1-2 Switch and Arms wasn't convincing me and BOTW played exactly the same on Wii U. They even gimped the Wii U version (no map on second screen) to give parity with the Switch.
But then 3rd party developers, especially indies, embraced it like a lost son. Between proper portability (unlike Wii U) and a lot of good - not just Nintendo - games coming out for it the Switch thrived.
Finally took the plunge for Mario Odyssey. I got very lucky selling my Zelda edition Wii U, effectively swapping it for a brand new Switch, and rebought and 100%ed BOTW... again.
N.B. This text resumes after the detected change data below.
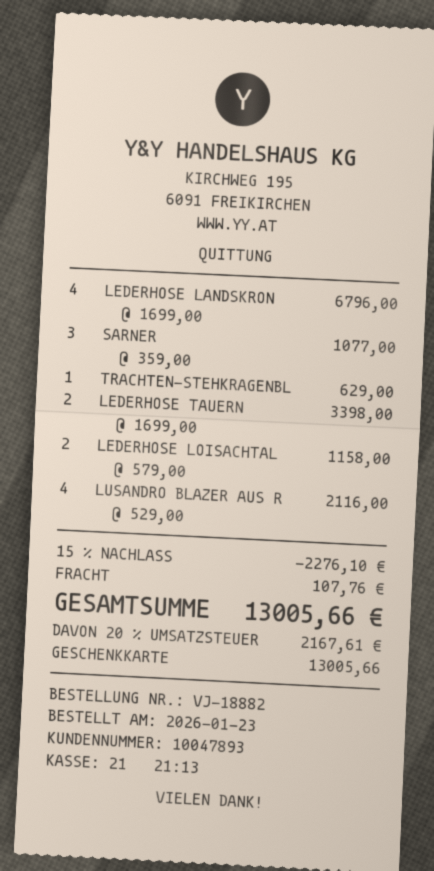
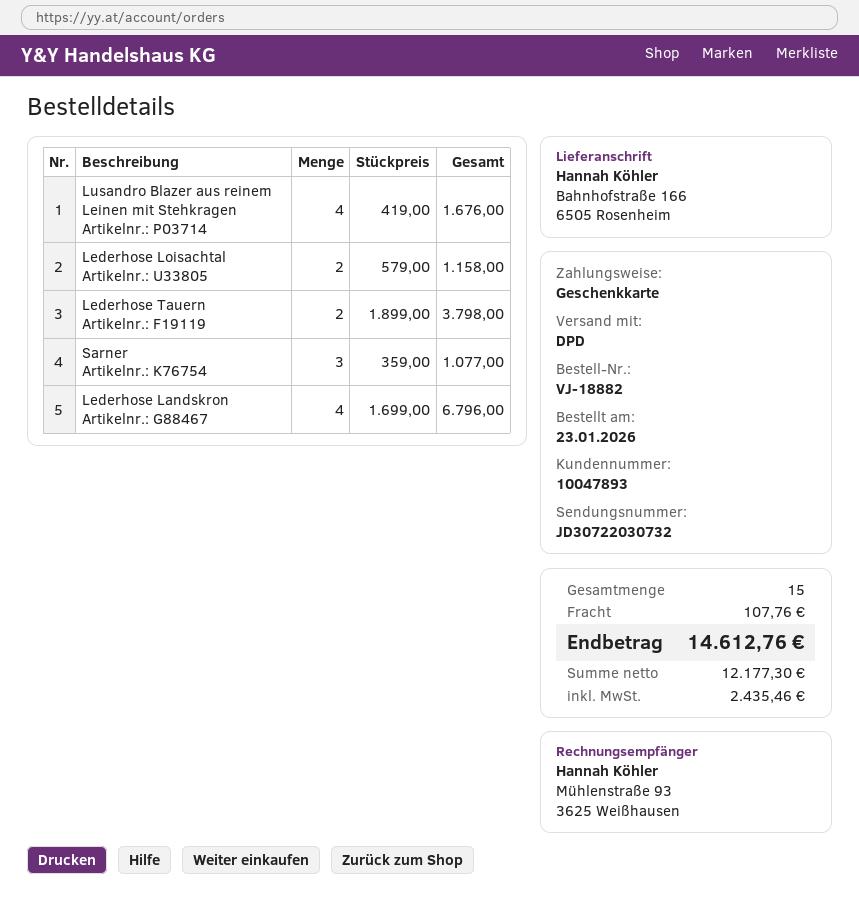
TRACHTEN-STEHKRAGENBL: 1 x 629.00 = 629.00 -> none
LEDERHOSE TAUERN: 2 x 1699.00 = 3398.00 -> 2 x 1899.00 = 3798.00
LUSANDRO BLAZER AUS R: 4 x 529.00 = 2116.00 -> 4 x 419.00 = 1676.00
discount: 15% = 2276.10 -> none
tax: 2167.61 -> 2435.46
total: 13005.66 -> 14612.76

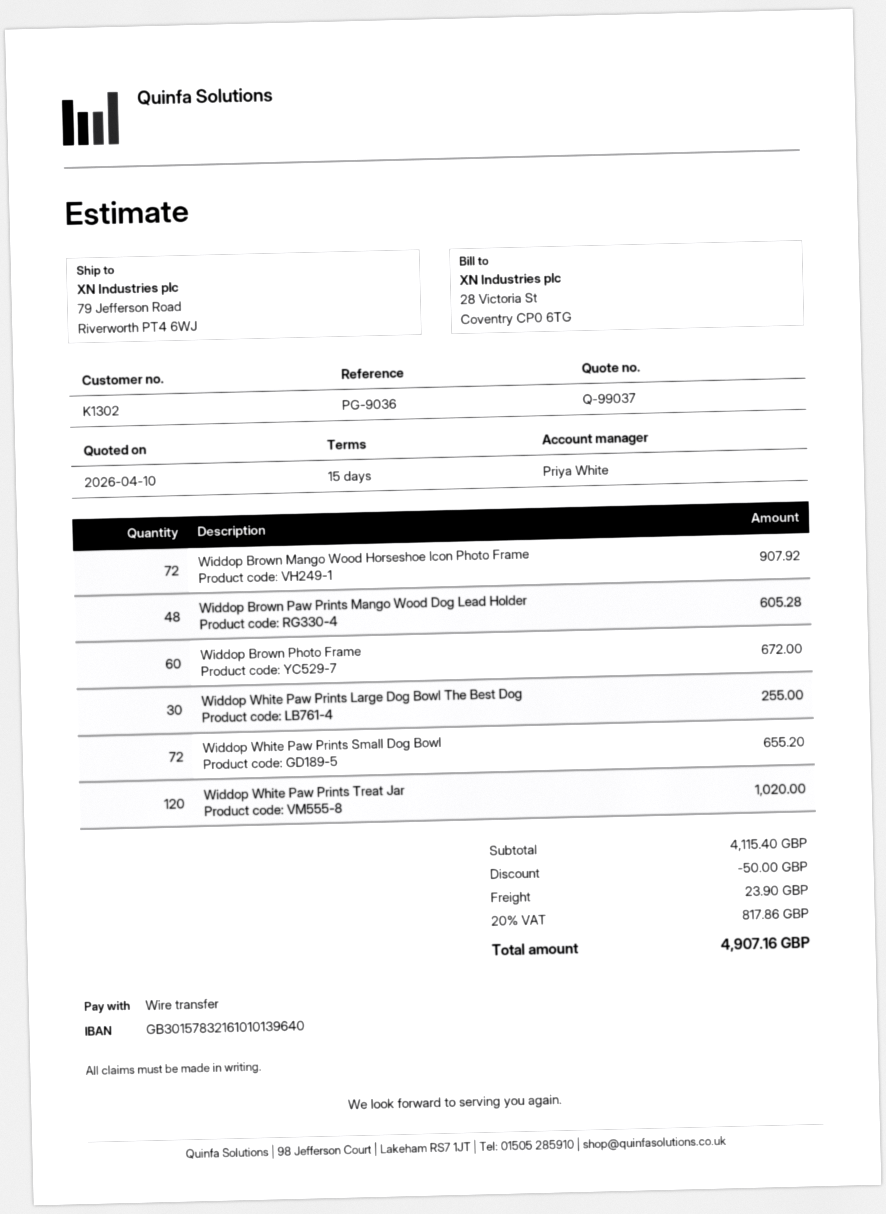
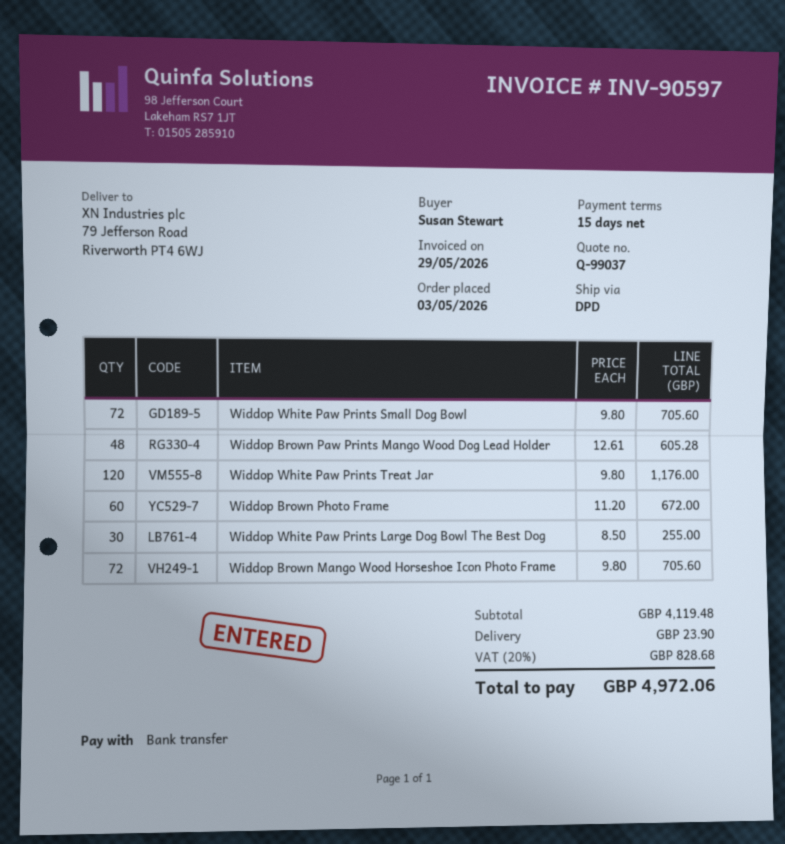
Widdop Brown Mango Wood Horseshoe Icon Photo Frame: 72 for 907.92 -> 72 for 705.60
Widdop White Paw Prints Small Dog Bowl: 72 for 655.20 -> 72 for 705.60
Widdop White Paw Prints Treat Jar: 120 for 1020.00 -> 120 for 1176.00
subtotal: 4115.40 -> 4119.48
discount: 50.00 -> none
tax: 20% = 817.86 -> 20% = 828.68
total: 4907.16 -> 4972.06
Mine was coming back after having previously made PreOrder for my first Nintendo Switch for pickup March 17 midnight release. There was about 20 people including me that midnight release waiting for our PreOrder day. I spent a whopper of money that night for everything and haven't looked disappointed every since. For the price and all the ads and talk before the NX became Switch was alot of excitement knowing we had a replacement for the aging New 3DS XL that need a new system. We didn't get anything like a invite like the bigger cities did and wished we had that opportunity when it was still NX. But nerveless the fact that the Switch came out and came were on Cart that made it all the worth while to purchase the Switch and collect Physical games-it's been priceless and a welcome relief that I can Game AnyWhere/AnyTime/AnyPlace and not be restricted to being a Couch Potato all day long just to race carts or kill bad guys(Crysis) or go JPRPG/RPG whenever I pleased.
@anoyonmus Also remember Switch is doing it in less time then those other consoles did and if you factor their lifespan numbers and factor for Switch in those same time years then there is no comparisons.
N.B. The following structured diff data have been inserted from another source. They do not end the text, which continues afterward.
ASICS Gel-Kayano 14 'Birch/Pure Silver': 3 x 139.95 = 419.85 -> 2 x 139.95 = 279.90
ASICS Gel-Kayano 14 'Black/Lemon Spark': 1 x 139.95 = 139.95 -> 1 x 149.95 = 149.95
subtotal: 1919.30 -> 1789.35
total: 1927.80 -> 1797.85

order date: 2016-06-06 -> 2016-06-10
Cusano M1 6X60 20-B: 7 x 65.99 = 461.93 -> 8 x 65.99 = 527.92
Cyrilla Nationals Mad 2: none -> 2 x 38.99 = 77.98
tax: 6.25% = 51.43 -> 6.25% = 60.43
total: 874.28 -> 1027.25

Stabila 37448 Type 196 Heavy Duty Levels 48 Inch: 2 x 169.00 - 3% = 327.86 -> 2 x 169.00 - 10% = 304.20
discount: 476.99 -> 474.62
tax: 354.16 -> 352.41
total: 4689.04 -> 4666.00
I figured it would be a success. Nintendo found a niche (that ended up being a lot larger than most of us expected) that wasn’t being served by current gaming companies. It was also a high tech piece of portable kit at the time of release, which appealed to the traditional Nintendo handheld fan who was clamoring for new hardware. Plus it was the first console Nintendo had made in a long time that drew lapsed Nintendo fans (like myself) back to their ecosystem. I didn’t jump on the train until late 2019. But I’m so glad that I did; the Switch is probably my favorite console (solely from a hardware design and the huge variety of unique titles) since the PlayStation 2.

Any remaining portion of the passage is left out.